I agree this crisis has shown the powerlessness of the nation. But for me it is powerlessness not in the face of Europe but in the face of international finance. And the powerlessness is not so much financial as political.

There is simply no political will to force the losses to be taken by those who made them. But this, we are told, we cannot do. But we can. We put men on the moon and brought them home again. It is not beyond us to close insolvent banks and open new ones. We need a banking system. But it does not have to be made up of the banks, the insolvent banks, that we currently cripple ourselves trying to ‘save’.

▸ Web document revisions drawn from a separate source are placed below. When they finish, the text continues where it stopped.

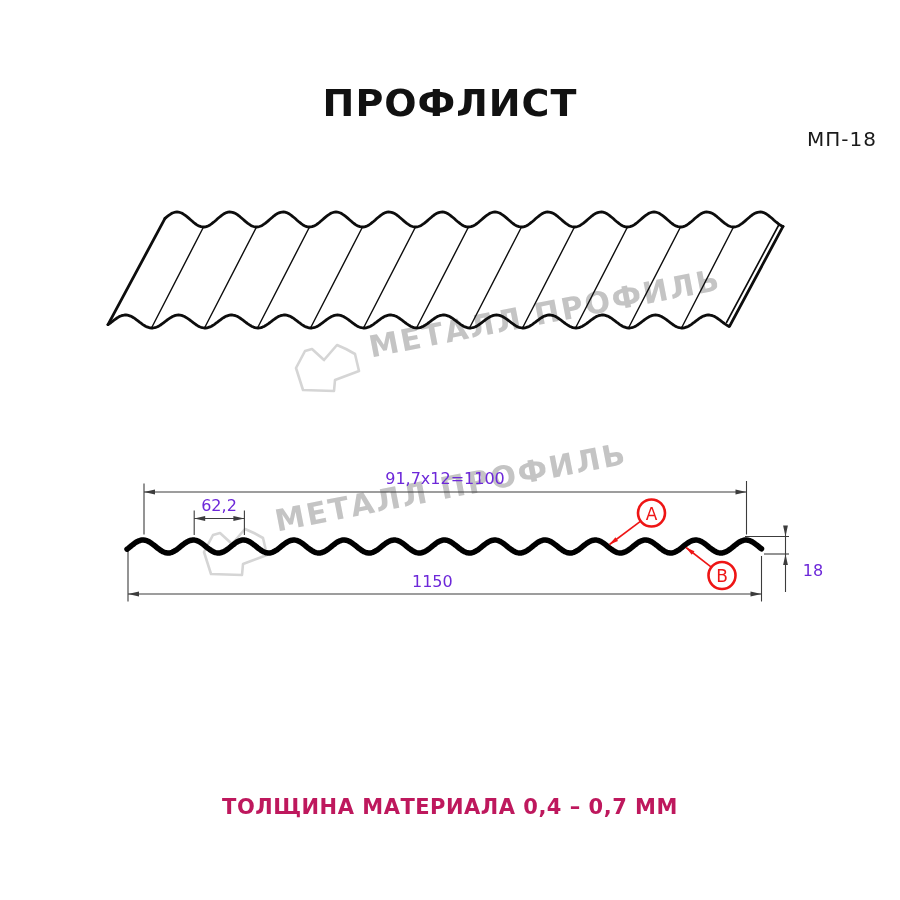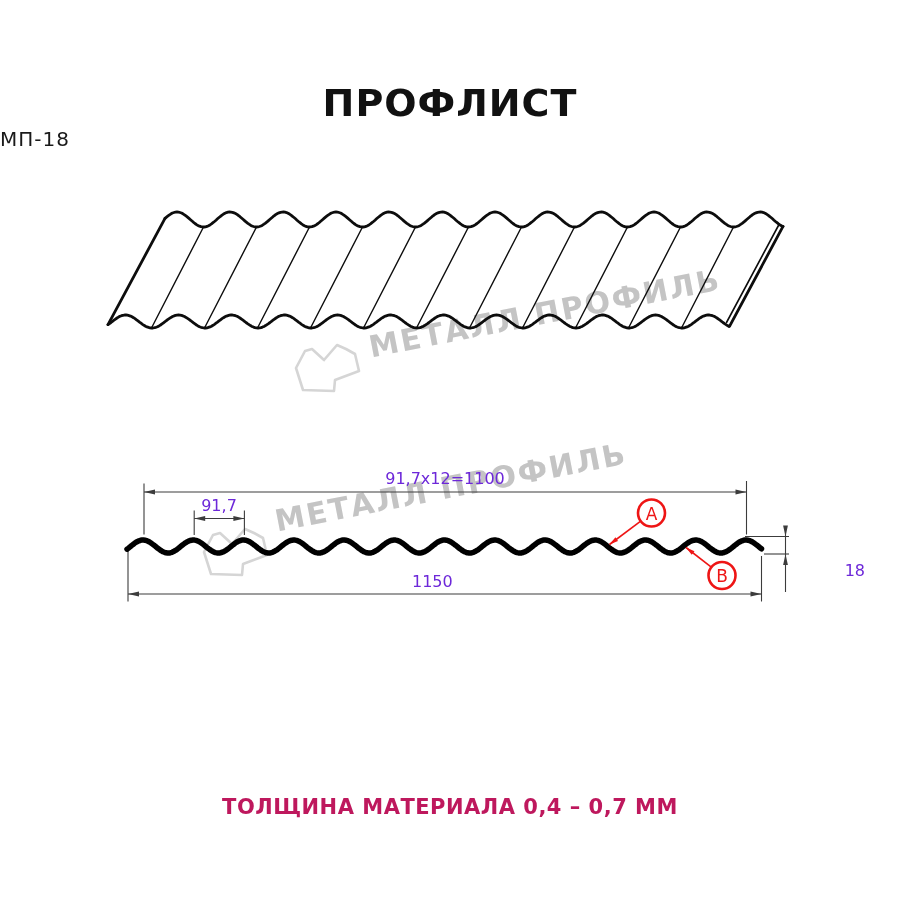"МП-18" #page-subtitle { text-align: left -> right }
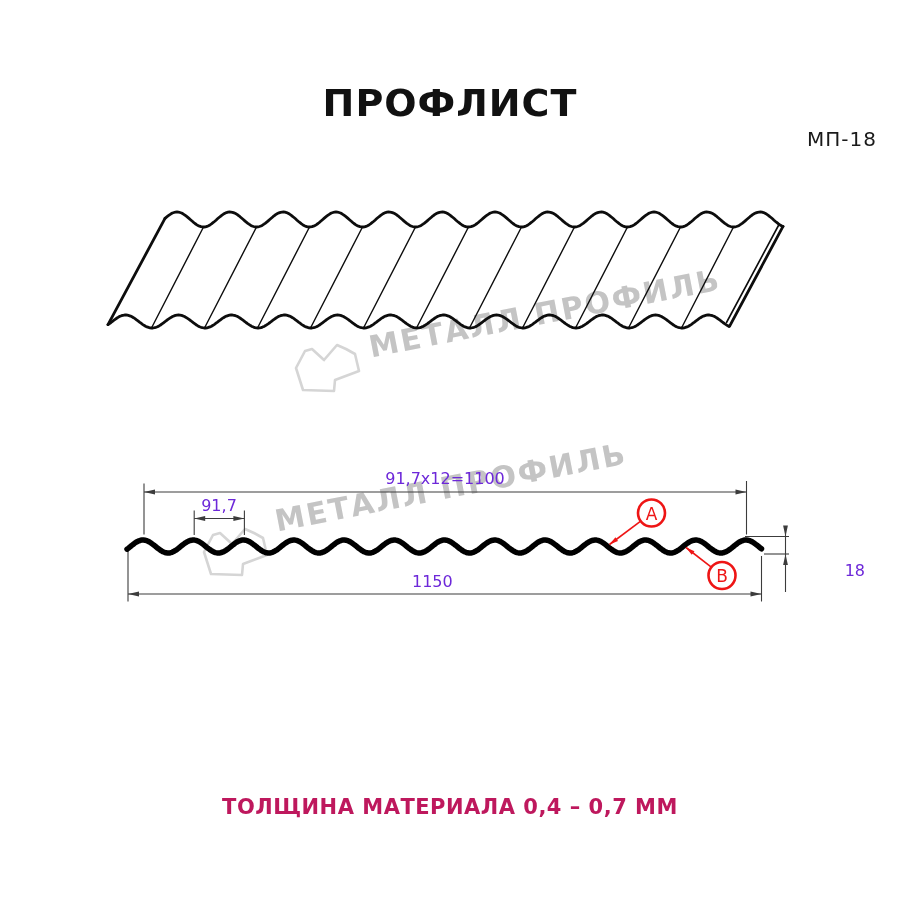"91,7" div.abs { text: 91,7 -> 62,2 }
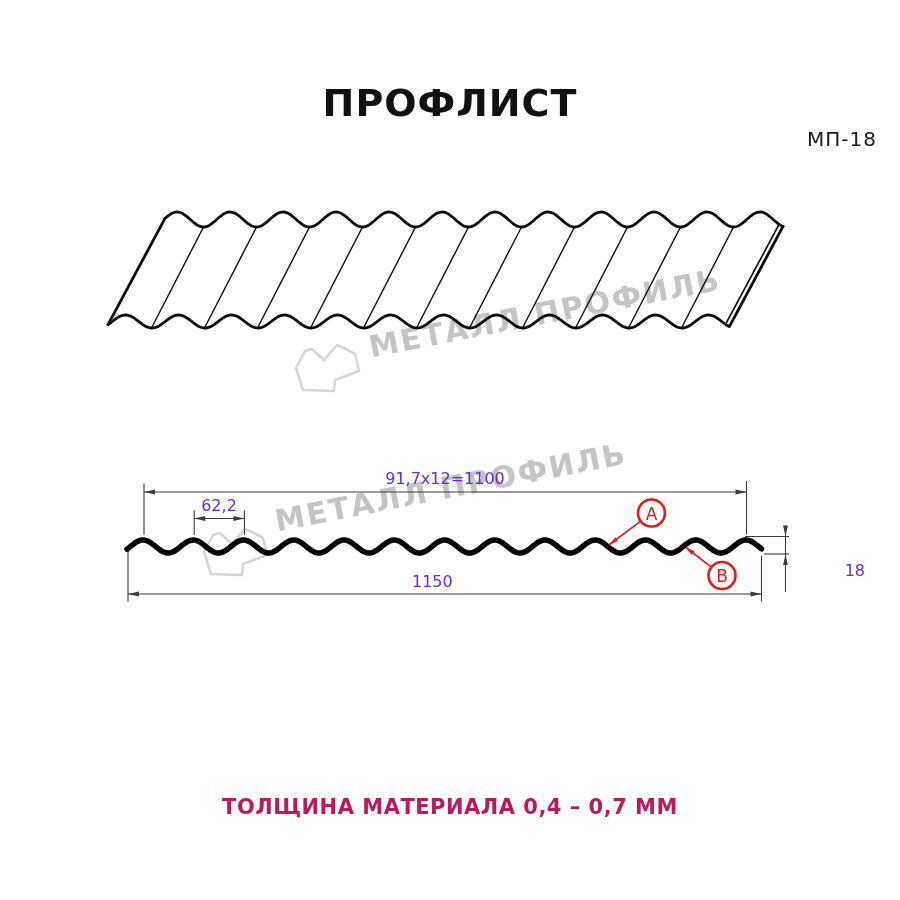"18" div.abs { margin-left: 32px -> none; text-align: right -> center }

Would this destroy the Euro? It might. It would certainly destroy much debt backed wealth that is currently held by the wealthiest 1% and is on the balance sheets of Europe’s largest banks. And of course if any nation did leave the Euro then those banks holding their sovereign euro debts might have a hard time collecting those too.

The Bundesbank could find itself holding agreements under Europe’s Target2 agreement, whereby central banks hold IOU’s from other central banks and nations, amounting to over €600 billion that were in a currency that no longer existed. That alone is reason to expect that the Euro will survive in some form.

Of course this is just one aspect of a complicated situation. I understand that. But I think in a world where it suits some to have as much confusion as possible and for economic matters, especially concerning their wealth and our debts, to be presented as being too complicated for us ‘little people’ to follow, let alone have an opinion about, it is important to sometimes hold on to certain simple facts. Like a torch on a dark night, even though they leave most things still shrouded in darkness, they do at least illuminate a way forward.

Our present crisis is one of democracy even more than it is of finance. It is about a lack of honesty as much as it is a lack of growth. Debt and dishonesty are together strangling European democracy.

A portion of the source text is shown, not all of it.